**Your objective**
The listing below should be reproduced precisely, except for its images.

**Task data**
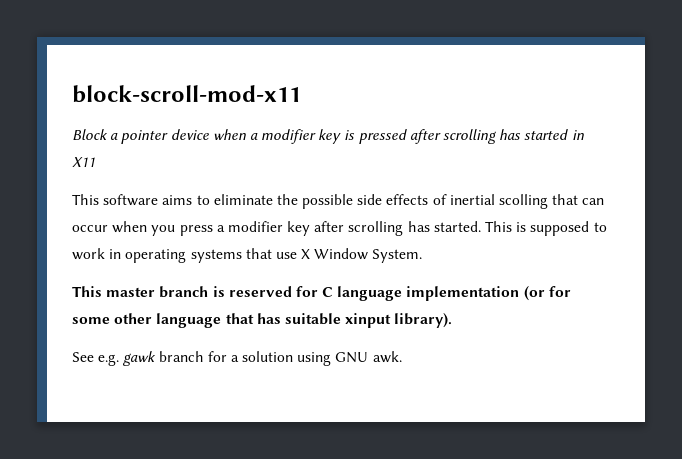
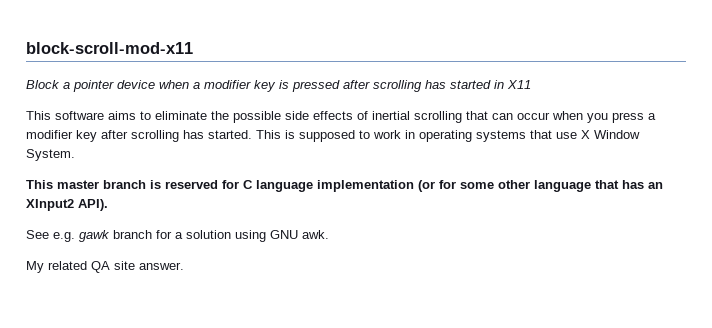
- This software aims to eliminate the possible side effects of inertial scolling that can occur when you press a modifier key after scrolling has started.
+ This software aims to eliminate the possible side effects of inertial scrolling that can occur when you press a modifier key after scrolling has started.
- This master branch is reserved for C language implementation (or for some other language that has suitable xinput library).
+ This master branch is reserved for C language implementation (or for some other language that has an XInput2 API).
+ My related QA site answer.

**Answer area**
- This software aims to eliminate the possible side effects of inertial scolling that can occur when you press a modifier key after scrolling has started.
+ This software aims to eliminate the possible side effects of inertial scrolling that can occur when you press a modifier key after scrolling has started.
- This master branch is reserved for C language implementation (or for some other language that has suitable xinput library).
+ This master branch is reserved for C language implementation (or for some other language that has an XInput2 API).
+ My related QA site answer.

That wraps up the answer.